Hi,
The CentOS wiki sports a page about setting up software RAID1 on CentOS 5.x. There's a section about making both members of the RAID1 bootable by setting up GRUB on both disks.
Now I wonder how this should be done on CentOS 6.x and 7. I have two sandbox machines in my office, one running a minimal CentOS 6.6, the other one with a CentOS 7 installation.
Correct me if I'm wrong, but I guess the setup on CentOS 6.6 is similar to the one described on the wiki page for CentOS 5.x, something like:
grub> device (hd0) /dev/sda grub> device (hd1) /dev/sdb grub> root (hd0,0) grub> setup (hd0) grub> root (hd1,0) grub> setup (hd1) grub> quit
Now how would that work with the new GRUB2 under CentOS 7? Or maybe it's already installed on both disks, but how would I know that?
Cheers,
Niki
On Sun, Mar 29, 2015 at 3:43 AM, Niki Kovacs info@microlinux.fr wrote:
Now how would that work with the new GRUB2 under CentOS 7? Or maybe it's already installed on both disks, but how would I know that?
grep grub2-install /path/to/anaconda/logs/program.log
I forget if it accepts two devices on a line, or if it takes separate commands. But
grub2-install /dev/sdX grub2-install /dev/sdY
That will work on BIOS.
On UEFI this is totally fakaked right now as neither GRUB upstream nor distros have a proper user friendly solution for this at all. CentOS 7's installer offers an improper user friendly solution which allows you to RAID 1 the EFI System partitions with md raid.
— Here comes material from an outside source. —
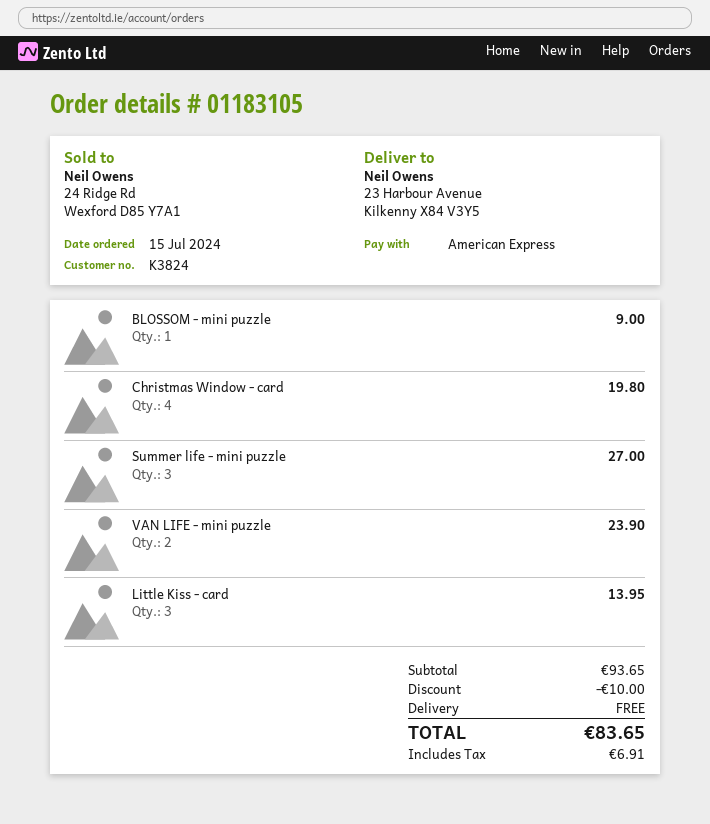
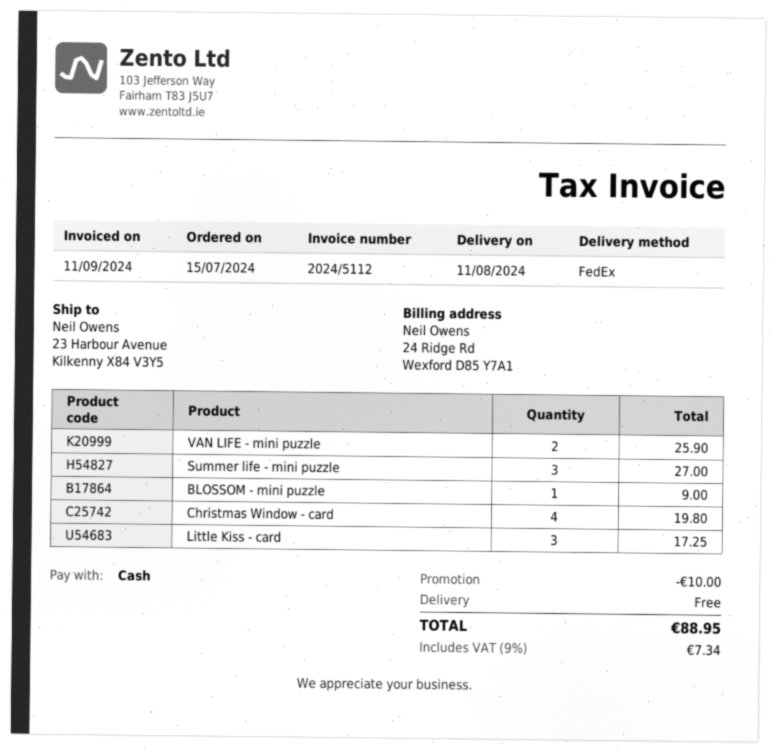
payment method: American Express -> cash
VAN LIFE - mini puzzle: 2 for 23.90 -> 2 for 25.90
Little Kiss - card: 3 for 13.95 -> 3 for 17.25
tax: 6.91 -> 7.34
total: 83.65 -> 88.95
On UEFI, I do a post-install alteration to make it something more standard with the way upstream ought to be doing it. That means two grub.cfg's: a generic one on the ESPs that merely forwards to /boot/grub2/grub.cfg. That makes the ESP contents generic and never modified again. And then the real grub.cfg is /boot/grub2/grub.cfg which can of course then be on raid1 or raid 5 or whatever, and this is the file that gets updated when there are kernel updates.